Yo estuve ahí, sí en ese infierno, del que pensaba alguna vez
salir. Los horizontes están ocluidos. Las lágrimas, en vez de rodar, ascienden,
pavorosamente a su vertedero. Ninguna acción producirá ruptura. Las fronteras
están disueltas. En el marasmo de sensaciones, el aquelarre de los tiempos
difuminados, siquiera brinda norte alguno. Tempestad eterna. El absurdo es la
vana razón de una esperanza, avergonzada, que ante tanto dolor, se apiada de la
expectativa y desaparece.
La sobredimensión del sentido, lo entendible y razonable en
su máxima expresión. Eso era, es y será todo. Lo accesorio seguirá a lo
principal. Era obvio, luego de tanta intensidad.
¿Y vos crees que me puede importar lo que vos opinas? Mi
doctrina es tu temor, tu queja constante y reprimida. Tus pesadillas, tu enajenación
que no puede ser disuelta ni por tus adicciones ni por los químicos, menos aún
por la acumulación de material.
Que ruin pretensión, esa gloria etérea de conversar, tal vez
discutir, o hermanarte, con aquellos que reposan en una biblioteca, cincelados,
sus nombres también en el vacuo bronce de la historia.
Esta retahíla de palabras, son lo único que sostienen al
autor con su textualidad. Cada uno de nosotros tiene varias textualidades que
conforman su existencia. Algunas son más preponderantes que otras. En verdad,
oscilan, se van tensando, en un juego vertiginoso.
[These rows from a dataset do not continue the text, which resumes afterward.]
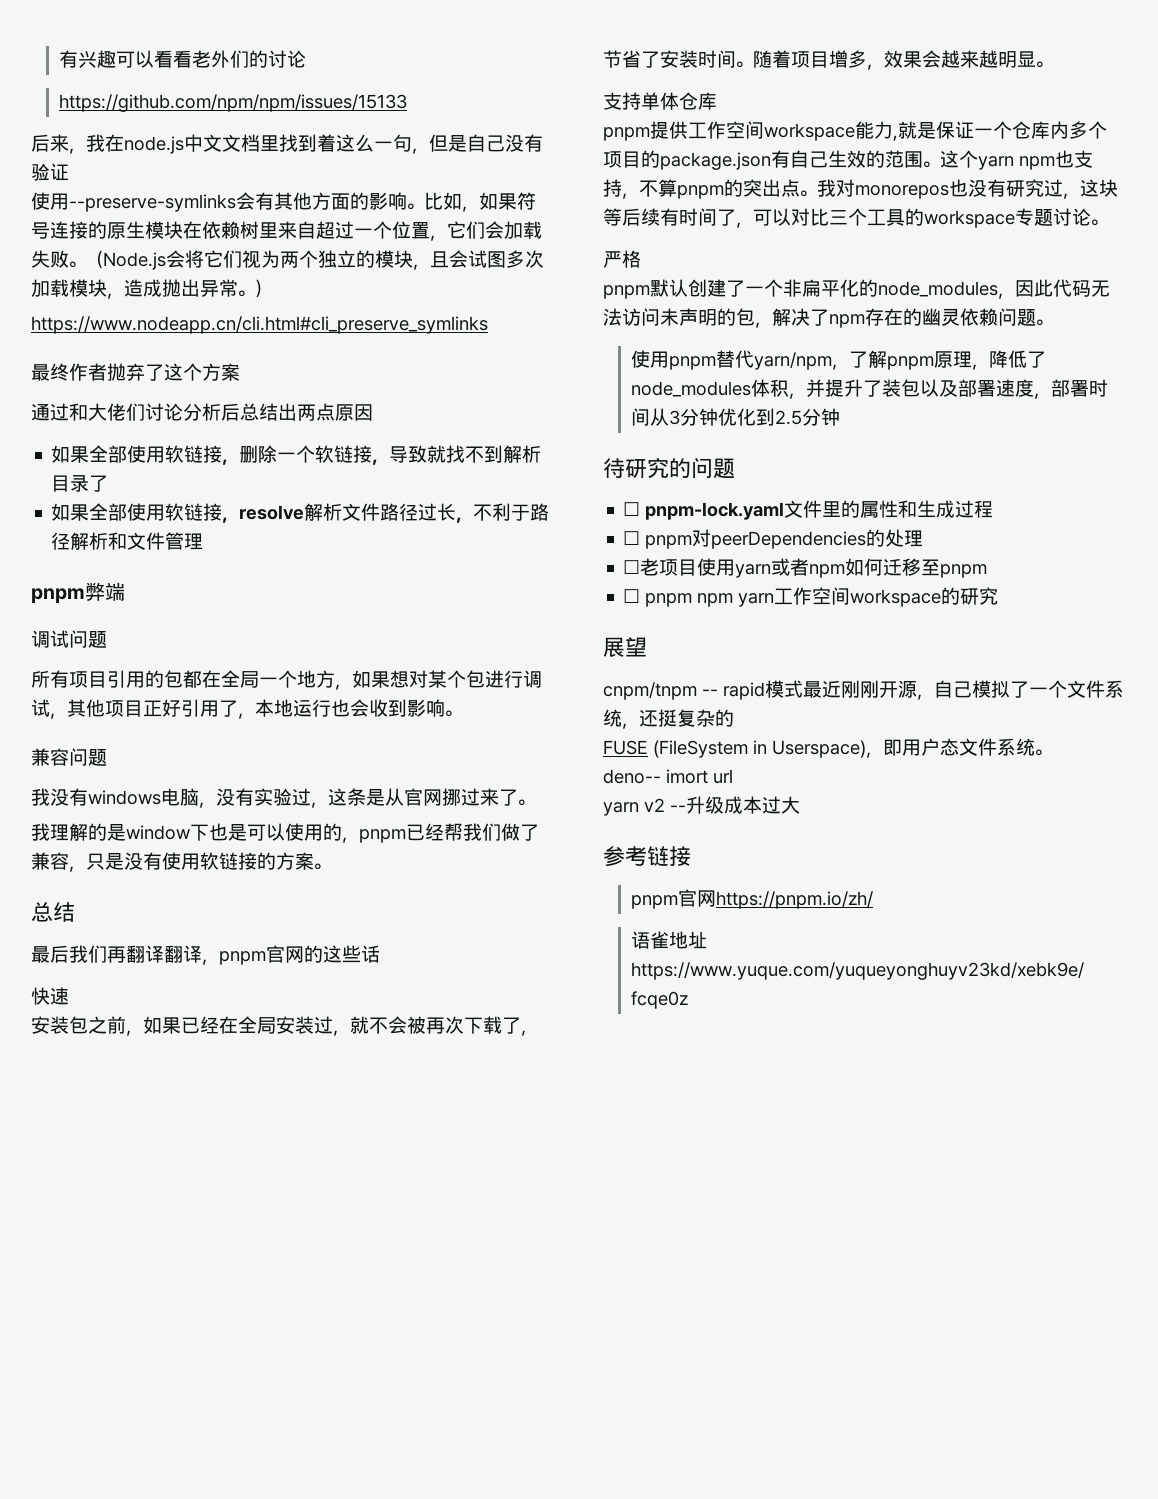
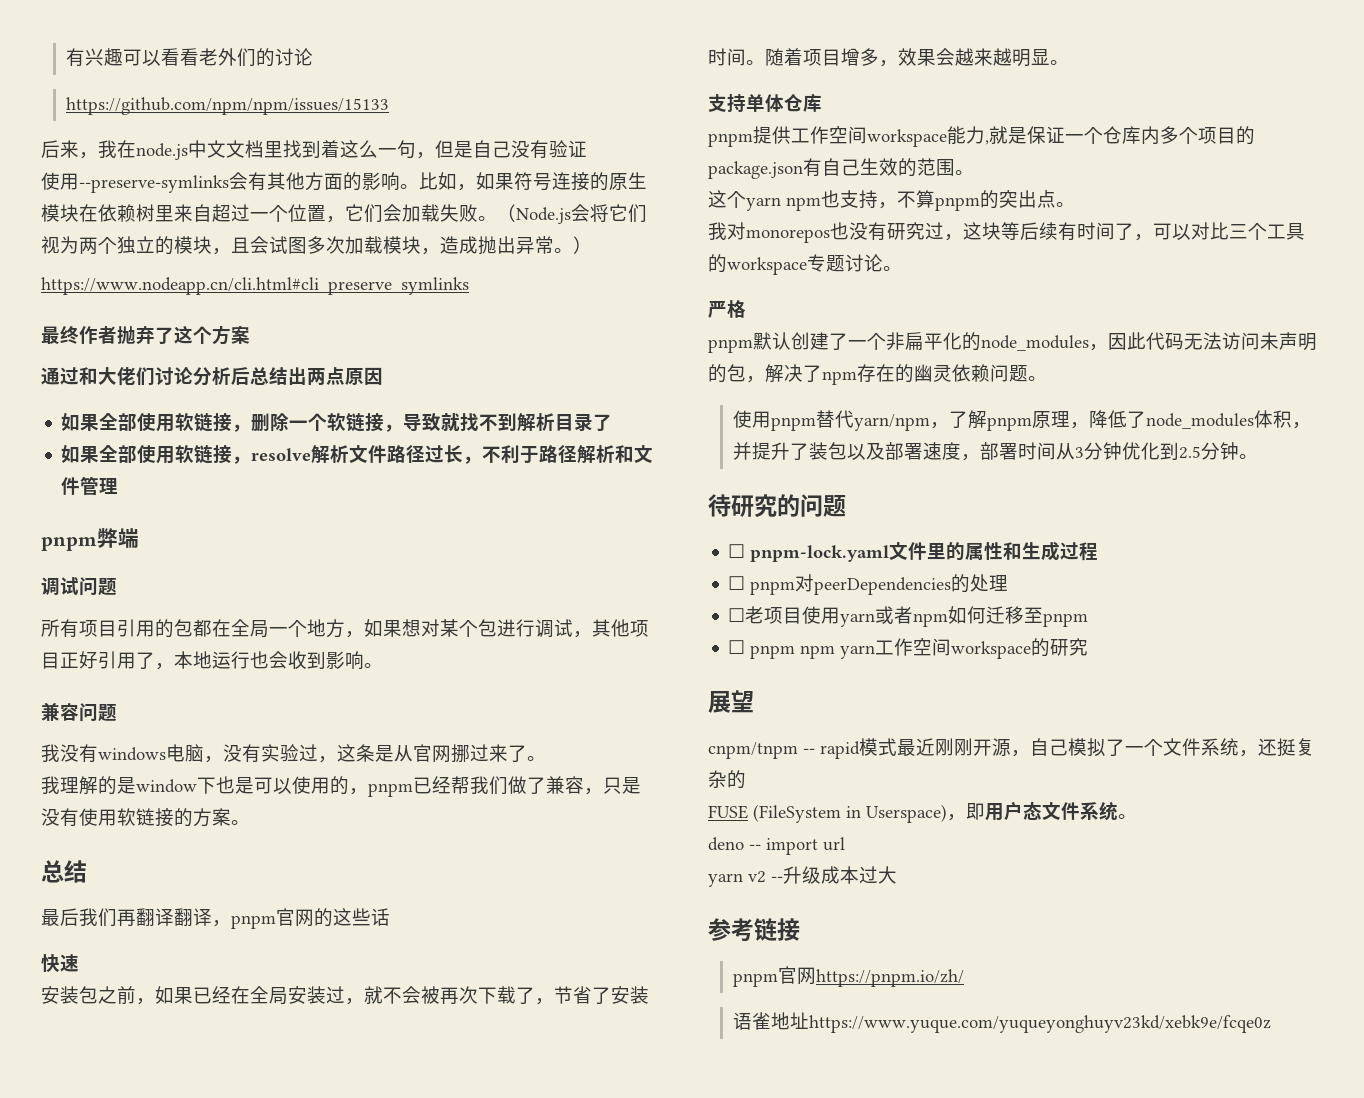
- pnpm提供工作空间workspace能力,就是保证一个仓库内多个项目的package.json有自己生效的范围。这个yarn npm也支持，不算pnpm的突出点。我对monorepos也没有研究过，这块等后续有时间了，可以对比三个工具的workspace专题讨论。
+ pnpm提供工作空间workspace能力,就是保证一个仓库内多个项目的package.json有自己生效的范围。
+ 这个yarn npm也支持，不算pnpm的突出点。
+ 我对monorepos也没有研究过，这块等后续有时间了，可以对比三个工具的workspace专题讨论。
- 使用pnpm替代yarn/npm，了解pnpm原理，降低了node_modules体积，并提升了装包以及部署速度，部署时间从3分钟优化到2.5分钟
+ 使用pnpm替代yarn/npm，了解pnpm原理，降低了node_modules体积，并提升了装包以及部署速度，部署时间从3分钟优化到2.5分钟。
- deno-- imort url
+ deno -- import url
Existen momentos en los que uno está vivenciando la eternidad
de su finitud, los hechos son secundarios, siempre. Además que en verdad son
interpretaciones, o variaciones, modificaciones de lo sustancioso.
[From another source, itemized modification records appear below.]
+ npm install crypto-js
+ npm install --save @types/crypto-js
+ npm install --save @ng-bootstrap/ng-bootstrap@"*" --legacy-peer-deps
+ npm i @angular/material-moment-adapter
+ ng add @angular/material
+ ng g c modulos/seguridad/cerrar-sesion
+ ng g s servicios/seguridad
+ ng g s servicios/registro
No podemos asumir que nunca acabará, que nunca acabamos, que
en la pretenciosa pulsión de eternizar el goce, banalizamos el pasaje al acto,
disolvemos esa divisoria fronteriza. Vivimos en el acto puro, del deseo
cumplido que ya sabe que no en vano volverá a pretender, algo que de todas
maneras alcanzará.
Ni el útero es un diván, ni dios es papa. Una eyaculación se
transforma en semántica. El miedo al símbolo invoca a la disciplina, al régimen
de la autoridad. No cumplir, transgredir, con solo pensar, genera culpa, que
somete a la violencia instintiva de ser puramente acto.
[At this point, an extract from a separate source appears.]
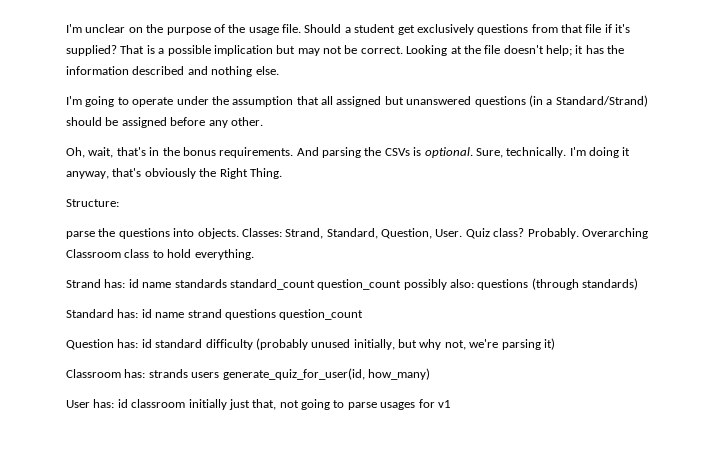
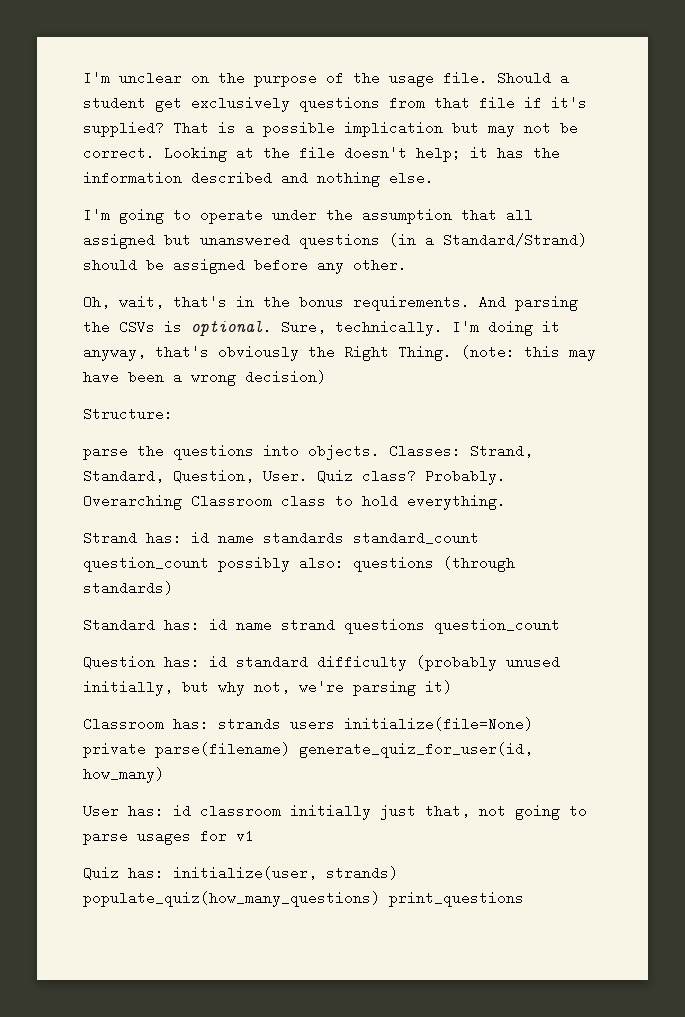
+ (note: this may have been a wrong decision)
- Classroom has: strands users generate_quiz_for_user(id, how_many)
+ Classroom has: strands users initialize(file=None) private parse(filename) generate_quiz_for_user(id, how_many)
+ Quiz has: initialize(user, strands) populate_quiz(how_many_questions) print_questions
Cuando entendamos, desde la fosa barrosa, en el horroroso
muladar, de una angustia profunda, que debemos hacer en verdad, el camino
inverso. Del acto al pasaje. No al revés, como indican los libros que
inventaron nuestras histerias.
Enloqueceremos sanando, privándonos del doble rasero de una
humanidad que se excita inhumanamente en sus contradicciones más profundas.
Cuando descubramos que no tiene parangón el placer
masturbatorio, como regreso del acto, desistiendo de dar alumbramiento a una
vida, por jugos coitales mezclados, posiblemente tengamos derecho a decir que
vale la pena vivir.
Si no llegamos a entender que la muerte, es el no cese de los
acontecimientos, la conciencia en su variación, nunca tendremos posibilidad de
temerle realmente.
Nos da miedo la intuición incomprobable que esto seguirá ad
infinitum.
Hacerse cargo de la vida no es nada sencillo, por ello nos
enfocamos y nos cegamos ante la vacuidad insostenible de esa muerte, de ese
suicidio del pensamiento de creer que no depende de nosotros. La primera y la
última eyaculación, son iguales, idénticas. Las diferencias, a las que nos
aferramos nos brindan la multiplicidad de creernos, individuos y diferenciados.
Intempestivamente encuentro
que no hay voluntad, menos razón o pretensión en estas palabras vertidas a lo
comunicacional. Tal vez sean la manifestación de la tempestad de la que
imaginamos siempre escapar, o de la que creemos guarecernos, pese a tener la
frente empapada, tanto de agua, como de sudor temerario y de esas sales que
humedecerán el vertedero de donde saldrán nuestros sucesores, siempre en la
misma posición, en la misma condición.